Take each line below that has "Brandon" and copy it.

+---+

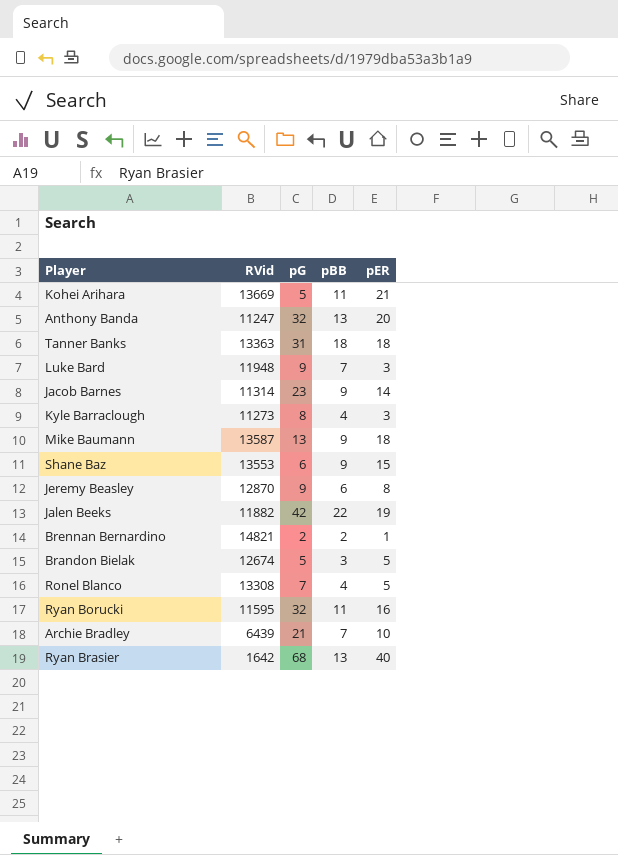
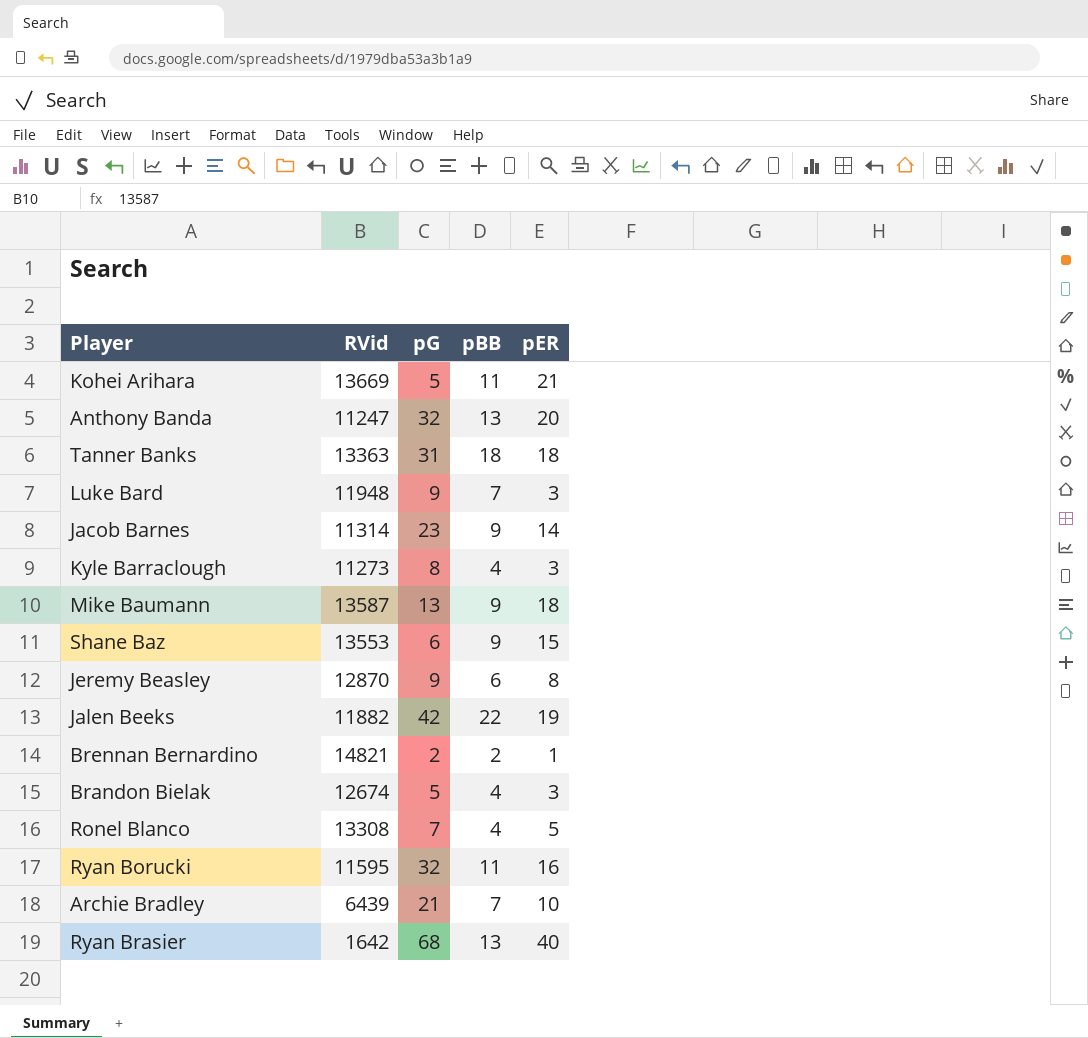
Brandon Bielak | pBB: 3 -> 4
Brandon Bielak | pER: 5 -> 3

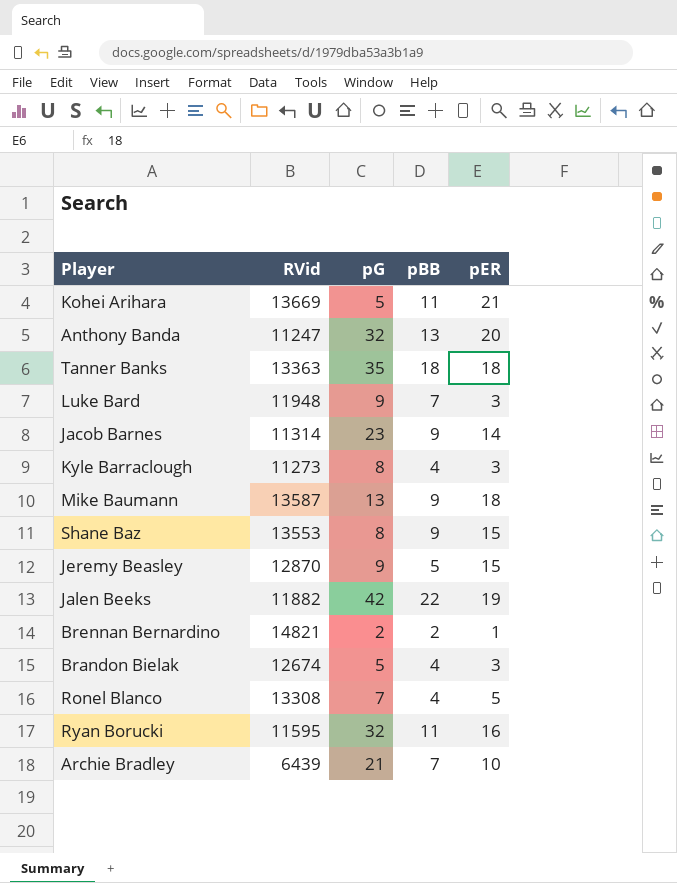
row Ryan Brasier: 1642 | 68 | 13 | 40 -> none
Tanner Banks | pG: 31 -> 35
Shane Baz | pG: 6 -> 8
Jeremy Beasley | pBB: 6 -> 5
Jeremy Beasley | pER: 8 -> 15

+---+

_EXPECTED ANSWER:_
Brandon Bielak | pBB: 3 -> 4
Brandon Bielak | pER: 5 -> 3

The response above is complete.